Using the listing below, set down each line from the line containing "[234,983,252,994] ： ->" through the line containing "(137, 101) none", both ends included, exactly and with nothing added.

Records for the task Start Marker

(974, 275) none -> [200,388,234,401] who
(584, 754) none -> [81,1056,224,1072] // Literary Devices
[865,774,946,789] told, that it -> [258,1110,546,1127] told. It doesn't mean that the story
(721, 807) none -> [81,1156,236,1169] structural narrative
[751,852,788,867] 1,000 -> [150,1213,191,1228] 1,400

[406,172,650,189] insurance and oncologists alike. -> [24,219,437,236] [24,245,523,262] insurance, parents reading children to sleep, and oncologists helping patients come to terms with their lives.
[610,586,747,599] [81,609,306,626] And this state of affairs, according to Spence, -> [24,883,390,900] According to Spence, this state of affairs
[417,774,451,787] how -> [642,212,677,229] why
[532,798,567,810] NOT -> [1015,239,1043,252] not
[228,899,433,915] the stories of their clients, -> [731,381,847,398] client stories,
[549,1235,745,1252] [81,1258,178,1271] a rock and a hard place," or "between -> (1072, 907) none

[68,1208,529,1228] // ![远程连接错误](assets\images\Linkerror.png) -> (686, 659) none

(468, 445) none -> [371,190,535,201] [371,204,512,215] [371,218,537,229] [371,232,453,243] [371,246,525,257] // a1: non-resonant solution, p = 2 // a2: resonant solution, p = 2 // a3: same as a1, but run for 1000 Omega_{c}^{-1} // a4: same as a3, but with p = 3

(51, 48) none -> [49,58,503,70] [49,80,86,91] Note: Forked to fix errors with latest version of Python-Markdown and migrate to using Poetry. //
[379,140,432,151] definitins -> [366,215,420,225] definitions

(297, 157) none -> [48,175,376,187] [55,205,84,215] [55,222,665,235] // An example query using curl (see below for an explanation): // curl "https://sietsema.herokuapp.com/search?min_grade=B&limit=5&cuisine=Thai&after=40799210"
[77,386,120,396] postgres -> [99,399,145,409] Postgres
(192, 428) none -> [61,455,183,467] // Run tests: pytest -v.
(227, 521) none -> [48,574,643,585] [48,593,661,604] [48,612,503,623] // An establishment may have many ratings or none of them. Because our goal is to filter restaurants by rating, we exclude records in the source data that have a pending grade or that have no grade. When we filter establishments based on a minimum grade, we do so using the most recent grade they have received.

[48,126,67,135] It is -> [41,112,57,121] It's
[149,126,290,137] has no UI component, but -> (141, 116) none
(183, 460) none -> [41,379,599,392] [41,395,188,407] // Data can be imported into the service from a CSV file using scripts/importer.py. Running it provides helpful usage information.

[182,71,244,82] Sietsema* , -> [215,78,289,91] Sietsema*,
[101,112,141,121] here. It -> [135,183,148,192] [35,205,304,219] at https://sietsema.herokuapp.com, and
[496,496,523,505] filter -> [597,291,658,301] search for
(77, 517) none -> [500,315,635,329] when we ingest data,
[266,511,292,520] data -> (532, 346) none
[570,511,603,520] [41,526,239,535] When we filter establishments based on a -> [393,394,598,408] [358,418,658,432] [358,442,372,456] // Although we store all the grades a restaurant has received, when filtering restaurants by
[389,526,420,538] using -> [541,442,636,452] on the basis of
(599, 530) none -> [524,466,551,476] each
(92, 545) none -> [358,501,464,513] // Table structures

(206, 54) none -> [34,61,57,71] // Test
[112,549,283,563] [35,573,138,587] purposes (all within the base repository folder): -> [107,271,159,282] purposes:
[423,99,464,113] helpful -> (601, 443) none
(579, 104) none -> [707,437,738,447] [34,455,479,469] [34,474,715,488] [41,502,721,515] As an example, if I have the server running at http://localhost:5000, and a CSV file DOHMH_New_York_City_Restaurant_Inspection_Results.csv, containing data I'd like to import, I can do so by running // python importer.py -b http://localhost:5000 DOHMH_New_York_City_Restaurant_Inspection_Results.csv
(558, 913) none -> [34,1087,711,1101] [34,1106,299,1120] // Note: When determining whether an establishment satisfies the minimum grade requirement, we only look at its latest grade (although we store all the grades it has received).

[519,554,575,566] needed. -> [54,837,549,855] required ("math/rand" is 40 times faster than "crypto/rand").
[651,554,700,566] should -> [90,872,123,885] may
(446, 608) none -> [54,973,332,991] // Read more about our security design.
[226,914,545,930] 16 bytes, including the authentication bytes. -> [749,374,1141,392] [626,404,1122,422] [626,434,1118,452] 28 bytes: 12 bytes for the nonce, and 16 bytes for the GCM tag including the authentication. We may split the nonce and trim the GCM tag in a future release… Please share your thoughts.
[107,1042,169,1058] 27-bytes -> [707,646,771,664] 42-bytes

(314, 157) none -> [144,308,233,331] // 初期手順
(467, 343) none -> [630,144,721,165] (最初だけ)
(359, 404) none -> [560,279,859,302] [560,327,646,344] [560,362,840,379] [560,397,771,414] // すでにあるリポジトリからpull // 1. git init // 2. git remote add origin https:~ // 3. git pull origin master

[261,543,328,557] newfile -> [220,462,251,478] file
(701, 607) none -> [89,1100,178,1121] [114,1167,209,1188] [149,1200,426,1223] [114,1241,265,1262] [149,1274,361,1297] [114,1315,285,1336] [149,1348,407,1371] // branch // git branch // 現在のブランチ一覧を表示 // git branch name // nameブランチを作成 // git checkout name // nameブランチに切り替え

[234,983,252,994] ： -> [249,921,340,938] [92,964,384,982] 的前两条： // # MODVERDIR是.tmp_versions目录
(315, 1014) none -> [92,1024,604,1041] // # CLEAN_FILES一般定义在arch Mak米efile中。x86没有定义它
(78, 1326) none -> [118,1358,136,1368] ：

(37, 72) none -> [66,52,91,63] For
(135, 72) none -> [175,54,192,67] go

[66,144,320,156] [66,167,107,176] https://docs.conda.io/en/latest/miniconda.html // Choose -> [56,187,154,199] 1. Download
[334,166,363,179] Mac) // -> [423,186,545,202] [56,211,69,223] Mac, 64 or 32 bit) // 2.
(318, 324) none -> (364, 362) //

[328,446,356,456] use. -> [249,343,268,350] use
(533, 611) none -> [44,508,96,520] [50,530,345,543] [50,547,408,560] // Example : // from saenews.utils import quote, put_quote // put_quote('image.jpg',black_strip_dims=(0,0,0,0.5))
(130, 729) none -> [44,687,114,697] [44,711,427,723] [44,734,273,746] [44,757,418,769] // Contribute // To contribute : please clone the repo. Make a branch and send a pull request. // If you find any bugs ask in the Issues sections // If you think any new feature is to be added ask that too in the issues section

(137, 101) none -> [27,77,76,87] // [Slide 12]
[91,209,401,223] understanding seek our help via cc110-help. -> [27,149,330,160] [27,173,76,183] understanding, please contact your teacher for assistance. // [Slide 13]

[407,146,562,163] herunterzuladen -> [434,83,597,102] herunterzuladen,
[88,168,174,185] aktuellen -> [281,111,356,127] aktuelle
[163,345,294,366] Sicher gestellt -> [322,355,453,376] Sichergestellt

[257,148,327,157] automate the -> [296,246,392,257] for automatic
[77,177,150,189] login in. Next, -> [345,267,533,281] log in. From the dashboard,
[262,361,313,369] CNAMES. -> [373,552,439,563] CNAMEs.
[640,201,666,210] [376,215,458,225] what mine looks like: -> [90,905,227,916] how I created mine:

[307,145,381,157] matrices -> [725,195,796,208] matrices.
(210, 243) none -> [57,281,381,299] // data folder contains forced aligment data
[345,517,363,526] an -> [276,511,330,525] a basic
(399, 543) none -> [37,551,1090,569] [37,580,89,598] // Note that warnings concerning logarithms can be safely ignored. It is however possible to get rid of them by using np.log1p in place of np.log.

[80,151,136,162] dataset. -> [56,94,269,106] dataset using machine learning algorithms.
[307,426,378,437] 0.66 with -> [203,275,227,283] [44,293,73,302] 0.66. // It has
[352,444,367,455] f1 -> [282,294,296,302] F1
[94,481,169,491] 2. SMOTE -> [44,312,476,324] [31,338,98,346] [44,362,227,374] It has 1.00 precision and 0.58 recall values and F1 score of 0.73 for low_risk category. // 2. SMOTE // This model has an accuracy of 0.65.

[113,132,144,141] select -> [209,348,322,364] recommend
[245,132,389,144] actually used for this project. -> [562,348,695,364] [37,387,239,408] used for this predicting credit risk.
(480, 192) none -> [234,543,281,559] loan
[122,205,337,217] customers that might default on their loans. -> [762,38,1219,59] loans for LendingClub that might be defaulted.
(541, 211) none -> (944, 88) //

Records for the task End Marker

→ Result of the exercise:
[234,983,252,994] ： -> [249,921,340,938] [92,964,384,982] 的前两条： // # MODVERDIR是.tmp_versions目录
(315, 1014) none -> [92,1024,604,1041] // # CLEAN_FILES一般定义在arch Mak米efile中。x86没有定义它
(78, 1326) none -> [118,1358,136,1368] ：

(37, 72) none -> [66,52,91,63] For
(135, 72) none -> [175,54,192,67] go

[66,144,320,156] [66,167,107,176] https://docs.conda.io/en/latest/miniconda.html // Choose -> [56,187,154,199] 1. Download
[334,166,363,179] Mac) // -> [423,186,545,202] [56,211,69,223] Mac, 64 or 32 bit) // 2.
(318, 324) none -> (364, 362) //

[328,446,356,456] use. -> [249,343,268,350] use
(533, 611) none -> [44,508,96,520] [50,530,345,543] [50,547,408,560] // Example : // from saenews.utils import quote, put_quote // put_quote('image.jpg',black_strip_dims=(0,0,0,0.5))
(130, 729) none -> [44,687,114,697] [44,711,427,723] [44,734,273,746] [44,757,418,769] // Contribute // To contribute : please clone the repo. Make a branch and send a pull request. // If you find any bugs ask in the Issues sections // If you think any new feature is to be added ask that too in the issues section

(137, 101) none -> [27,77,76,87] // [Slide 12]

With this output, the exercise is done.